Simple mathematical conversions dictate a few possibilities.

    • 1d4 becomes 1d6-1. Average 2.5, minimum 0, maximum 5.
    • 1d6 stays as-is.
    • 1d8 becomes 1d6+1. Average 4.5, minimum 2, maximum 7.
    • 1d10 becomes 1d6+2. Average 5.5. Minimum 3, maximum 8.
    • 1d12 becomes 1d6+3. Average 6.5. Minimum 3, maximum 9.

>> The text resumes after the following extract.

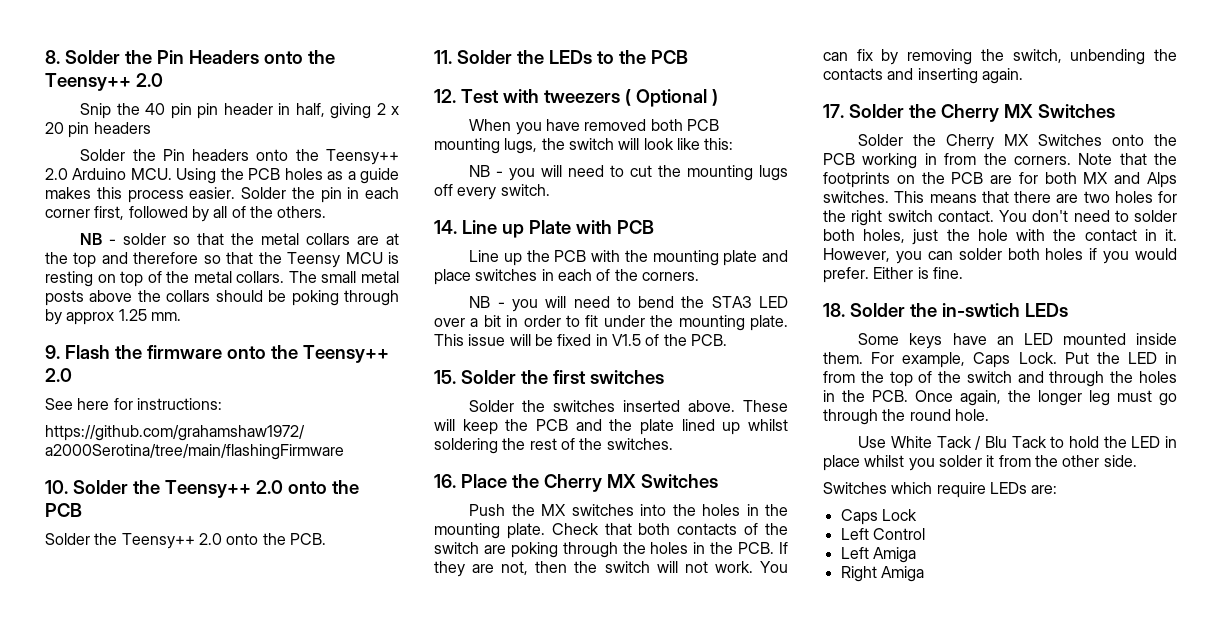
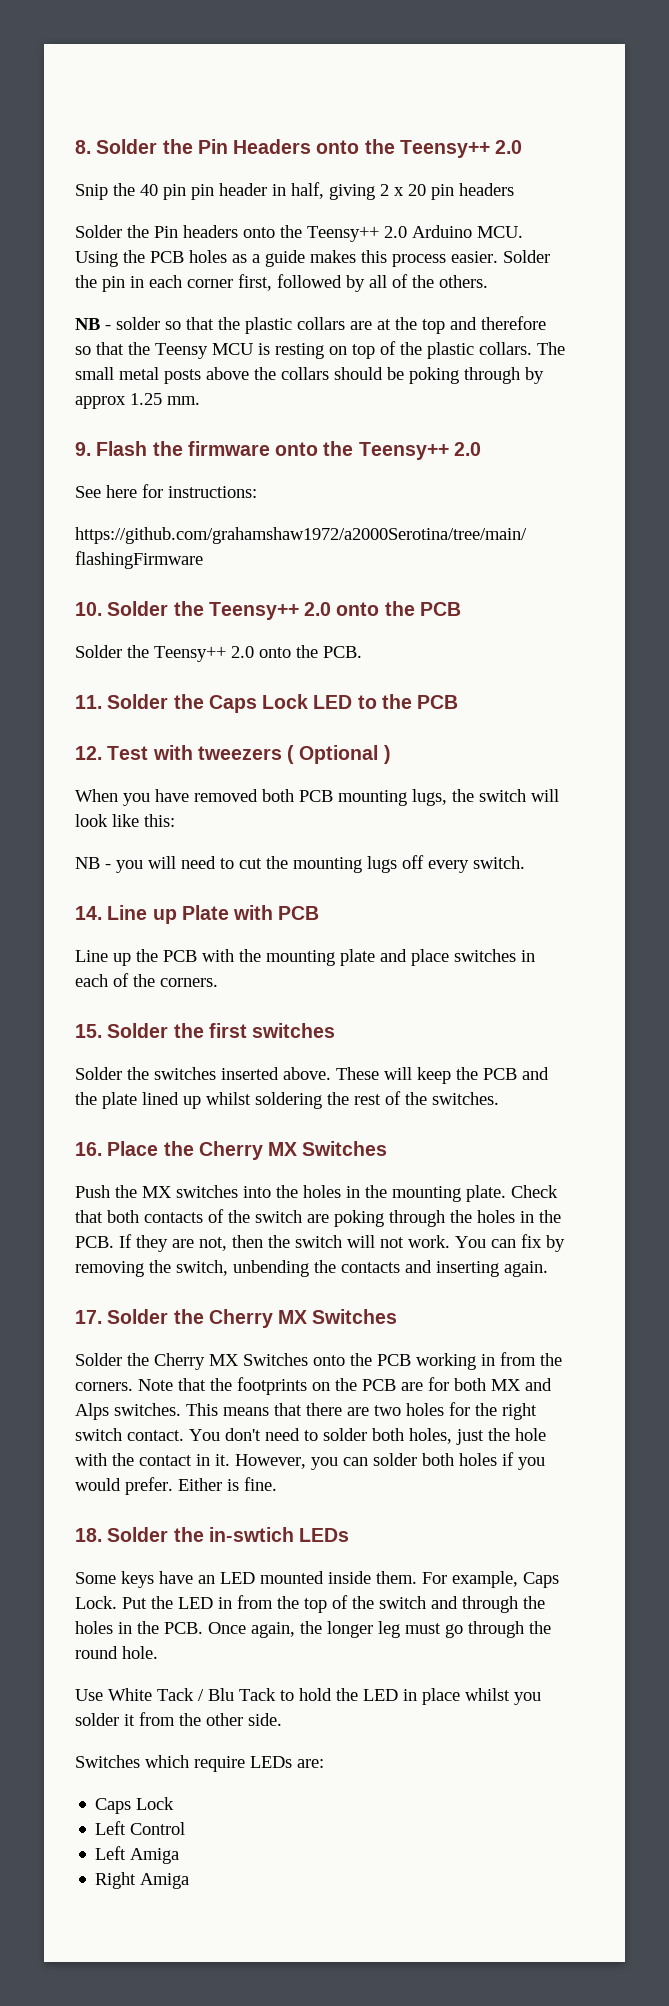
[261,233,300,245] metal -> [245,317,292,334] plastic
[193,271,232,283] metal -> [427,342,474,359] plastic
[548,50,592,64] LEDs -> [208,694,353,713] Caps Lock LED
[469,296,788,312] [434,315,788,331] [434,334,727,346] // NB - you will need to bend the STA3 LED over a bit in order to fit under the mounting plate. This issue will be fixed in V1.5 of the PCB. -> (218, 982) none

As you can see, such changes create some wonkiness in mathematical probabilities. The numbers generated are more predictable, with a higher maximum (save for 1d4), but their maximums are reduced. 1d12 is a particularly tricky case because it could simply be converted to 2d6, but that would give it a lower minimum than 1d10 (2 vs. 3) and a considerably higher maximum (9 vs. 12). An alternative setup might be:

    • 1d8 becomes 1d6+1. Average 4.5, minimum 2, maximum 7.
    • 1d10 becomes 2d6-1. Average 6. Minimum 1, maximum 11.
    • 1d12 becomes 2d6. Average 7. Minimum 2, maximum 12.

That still leaves us with a spot of irregularity: the jump in power from 1d8 to 1d10 is considerably less than 1d6+1 to 2d6-1 (higher average and maximum). Overall, I don’t see resolving this issue as possible within the scope of D&D, wherein we add bonus dice and fling around numbers. No, I think I’d probably just suck it up and do as follows:

    • 1d4 becomes 1d6. 1-6 (3.5).
    • 1d6 becomes 1d6+1. 2-7 (4.5).
    • 1d8 becomes 1d6+2. 3-8 (5.5).
    • 1d10 becomes 2d6. 2-12 (7.0).
    • 1d12 becomes 2d6+1. 3-13 (8.0).
    • 2d6 becomes 2d6+1. Because if 1d12 is getting a boost, the 2d6 weapons need a boost, too.

That is a general and broad rule, mostly applicable to damage. For HD, I would probably change it to:

    • 1d6 stays as-is.
    • 1d8 becomes 1d6+1. Average 4.5, minimum 2, maximum 7.
    • 1d10 becomes 1d6+2. Average 5.5. Minimum 3, maximum 8.
    • 1d12 becomes 1d6+3. Average 6.5. Minimum 3, maximum 9.

If only because HD averages ought to be constrained slightly more. I am not a fan of hit point bloat.

The only thing I would be hesitant to change with such a system is the d20 roll. Oh, I’m certainly fine with converting 1d20 to 3d6, but there are a few considerations to keep in mind:

1. The bell curve of 3d6 throws off the math of the system in a way that is more profound than damage rolls. 1d20 vs. DC 15: 30% chance of success. 3d6 vs. DC 15: 9.26% chance of success. In this same way, every +1 is more valuable and every -1 is more crippling. The numbers would have to be considerably rejiggered to keep things functioning smoothly, otherwise the game will fall to pieces.

2. Rolling 1d20 is much faster to resolve than rolling 3d6. With 1d20 you roll the dice and add one number. With 3d6, you’re adding a minimum of three numbers, usually four. Then if you’re making multiple attacks, you do it again, and again, and again. There’s an argument to made for making combat go faster and require fewer rolls overall, but that is not the purpose of this post.

3. Advantage in 5e would change quite a bit when rolling 4d6, keep the highest three vs. rolling 2d20 and keep the highest one. Disadvantage likewise. The probabilities would, again, be thrown out of whack.

If I were to convert the d20 roll to 3d6, I would make the following changes:

    • On any 3d6 roll, you add half your total bonus, rounding down. A +5 becomes a +2. A +27 becomes a +13. That’s a pain in the ass.

    • Armor Class is equal to 10 + (your current AC – 10)/2. Passive Perception is calculated similarly. That’s complicated.

    • Skill DCs: instead of being an idiot and going from DC 5 to DC 30, skills have a difficulty of DC 10 (average), DC 15 (difficult), and DC 20 (extremely hard). Anything less than DC 10 is stupid and you shouldn’t be rolling for it anyway. Adjust by +2 or -2 if you really want more granularity, but I don’t see it as necessary.